My good friend Matt, now known as Mateo, dropped his life as a Seattle software geek, packed up his trailer, and drove down to the lovely beaches of Zipolite, Oaxaca. He has set up a new life down there. Occasionally I post some of his letters, with his permission of course, to remind us all that there is a world out there away from mortgages and 9 to 5 gigs. Here are some snippets from the latest in the Continued Adventures of Mateo series:

I'm swamped with work doing web design stuff. Everybody here suddenly wants websites and I'm the only person who does them. You can see my latest one at www.septimosol.com, not bad eh? The hardest part is working with the people here who have lived in a fishing village their whole lives and have shall we say a different aesthetic that needs to be pleased. And they want me to use the logos their best friend since fourth grade made for them, like the flaming conch shell in the Septimo Sol site which I could not persuade them to let go of. Still, its fun working with people and making a difference in their lives and work.

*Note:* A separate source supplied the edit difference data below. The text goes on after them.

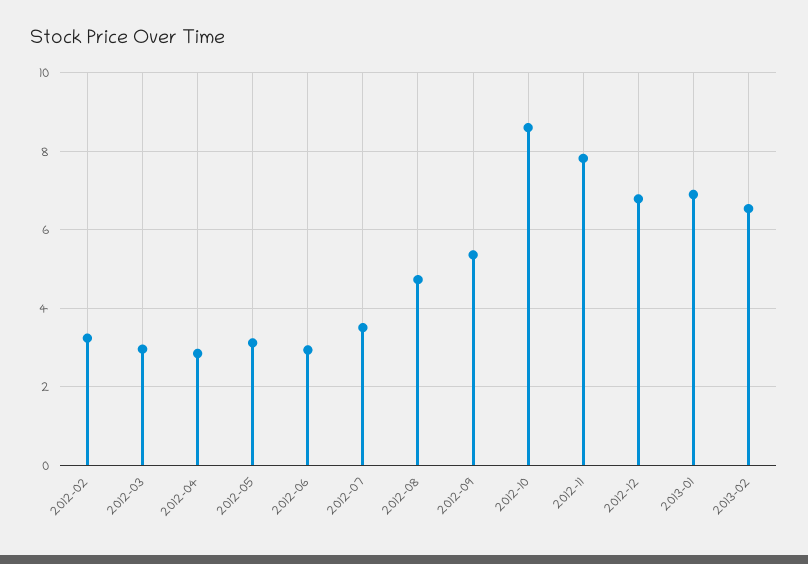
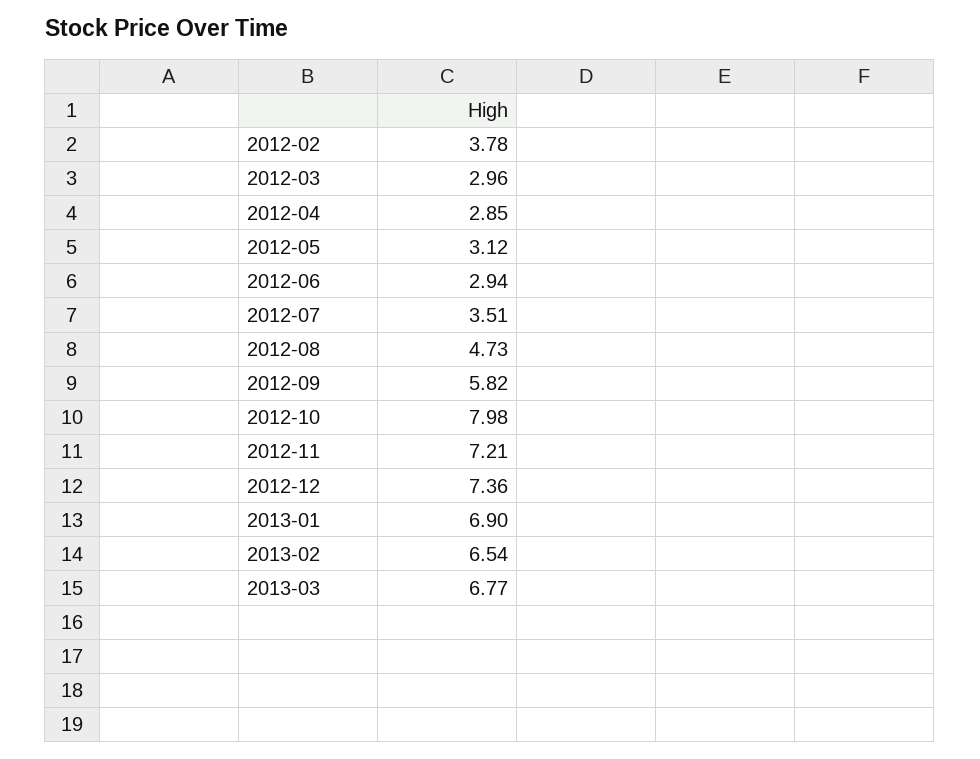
2012-02: 3.2 -> 3.78
2012-09: 5.4 -> 5.82
2012-10: 8.6 -> 7.98
2012-11: 7.8 -> 7.21
2012-12: 6.8 -> 7.36
2013-03: none -> 6.77

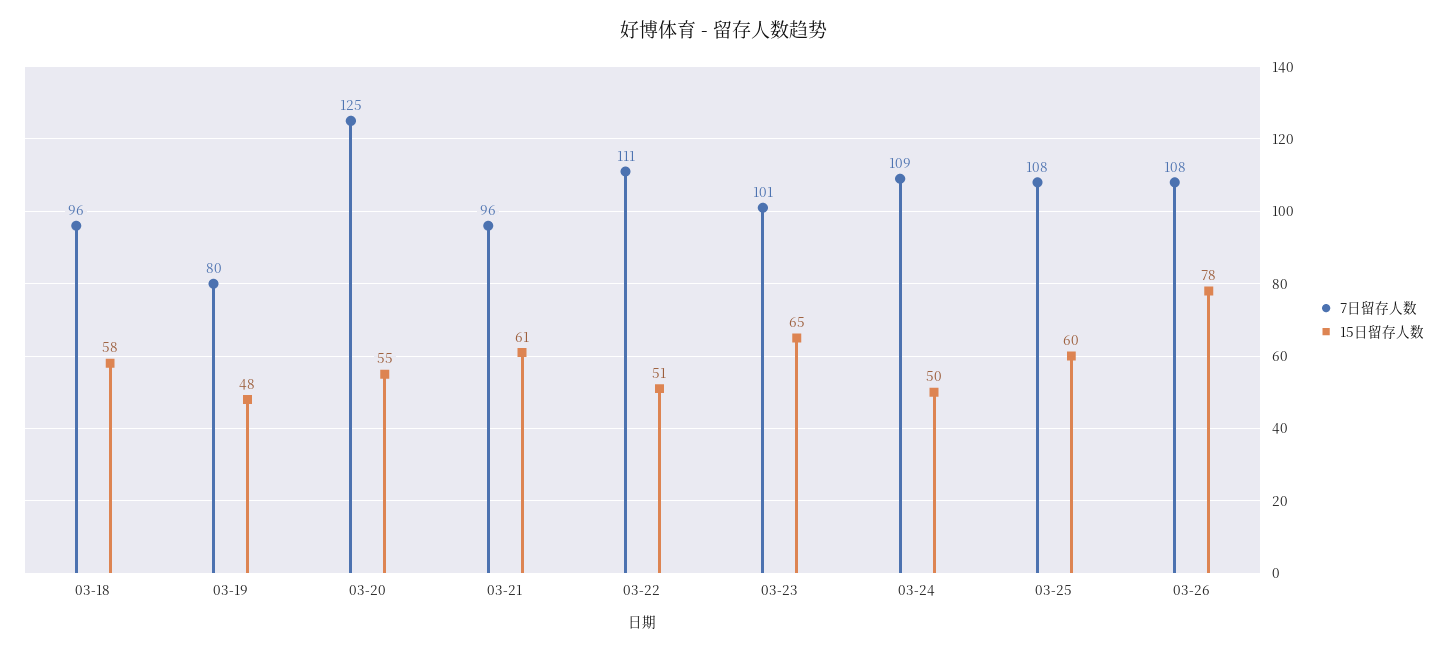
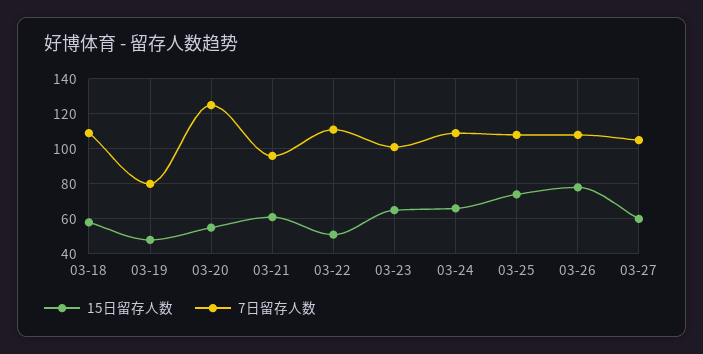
7日留存人数, 03-18: 96 -> 110
15日留存人数, 03-24: 50 -> 65
15日留存人数, 03-25: 60 -> 75
15日留存人数, 03-27: none -> 60
7日留存人数, 03-27: none -> 105

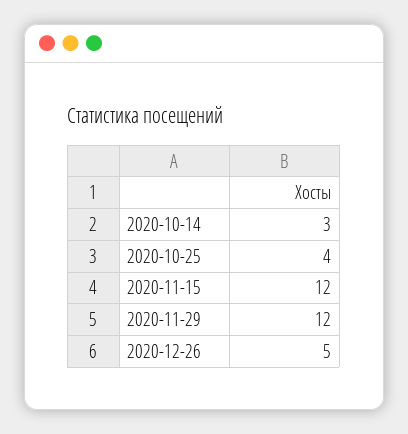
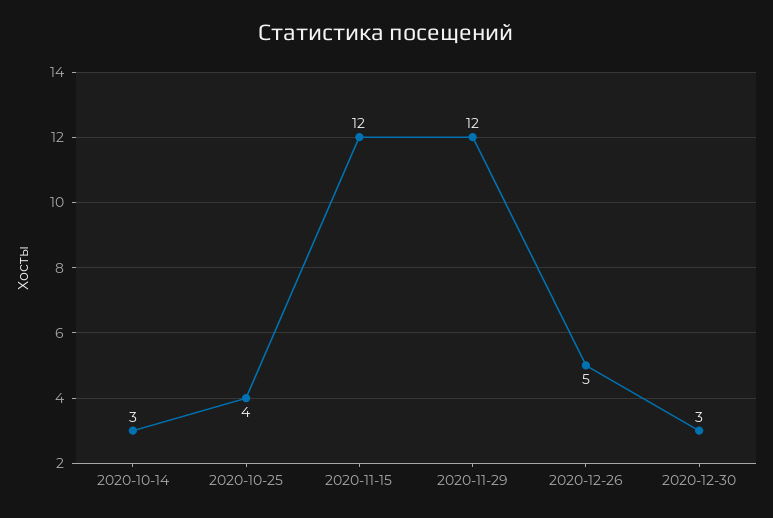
2020-12-30: none -> 3

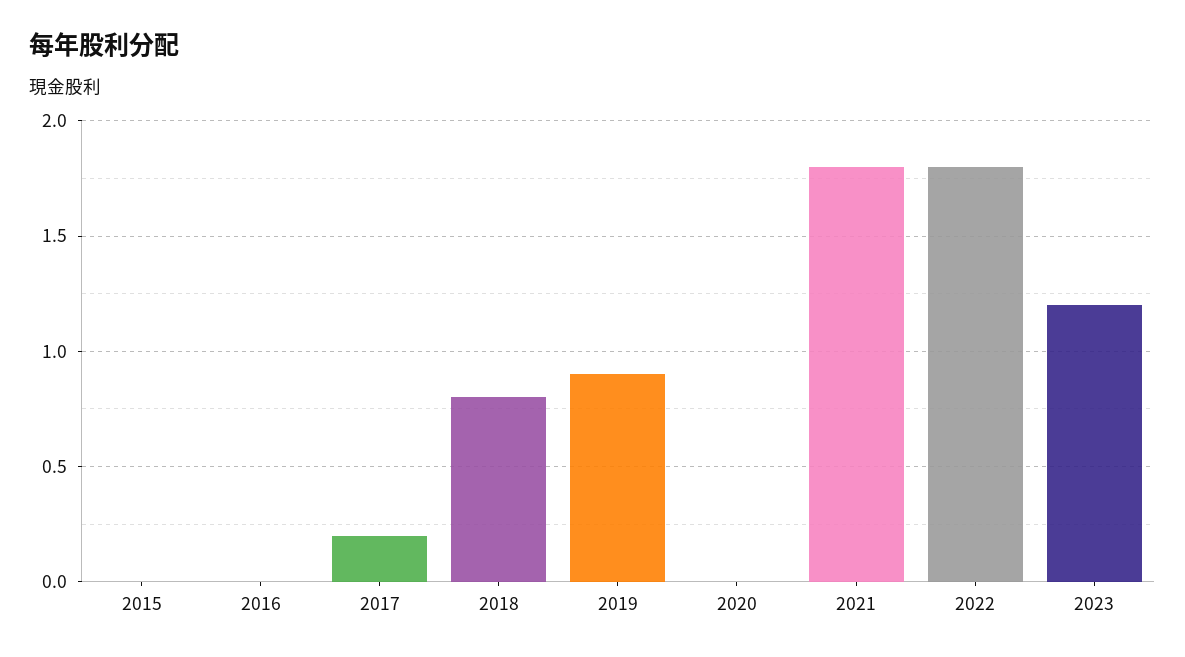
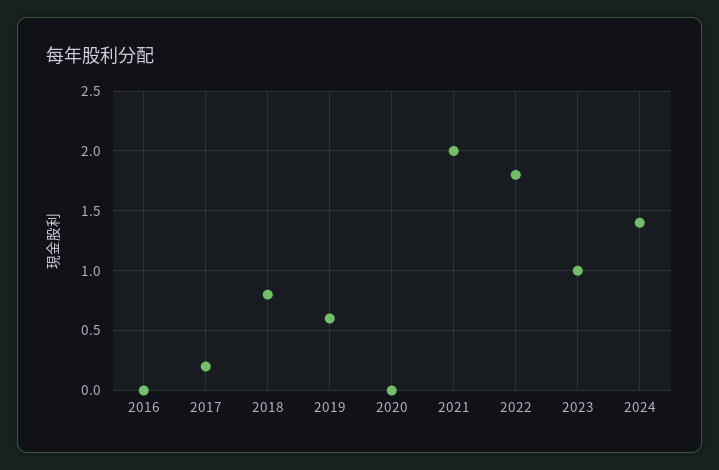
2015: 0 -> none
2019: 0.9 -> 0.6
2021: 1.8 -> 2
2023: 1.2 -> 1
2024: none -> 1.4

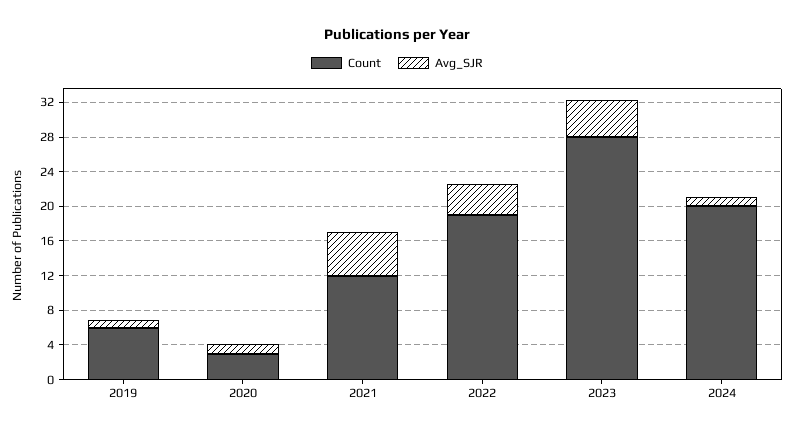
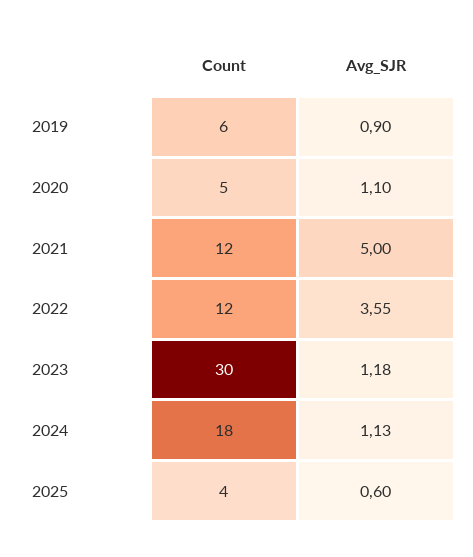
Count, 2020: 3 -> 5
Count, 2022: 19 -> 12
Count, 2023: 28 -> 30
Avg_SJR, 2023: 4 -> 1.18
Count, 2024: 20 -> 18
Count, 2025: none -> 4
Avg_SJR, 2025: none -> 0.6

Also I was thinking today this is ending up being a really good professional experience, as both a designer and programmer, and general systems administrator (because people are now starting to ask me to do all sorts of IT stuff), in kind of a roundabout way... I have been used to doing my thing and getting help in areas that I never had any experience in from other friends or co-workers. Here I'm completely on my own, so I have been forced to learn a ton of stuff that I never would have otherwise and become good at stuff I have always sucked at. Like at the moment I'm having to do a lot of research on how different search engines work so that I can get my clients rankings improved. It looks like I'm going to end up being kind of a jack of all trades computer guy down here. Tell that to Carsten when you feel like seeing a good belly laugh! Make sure he's not in the middle of drinking a beer or something.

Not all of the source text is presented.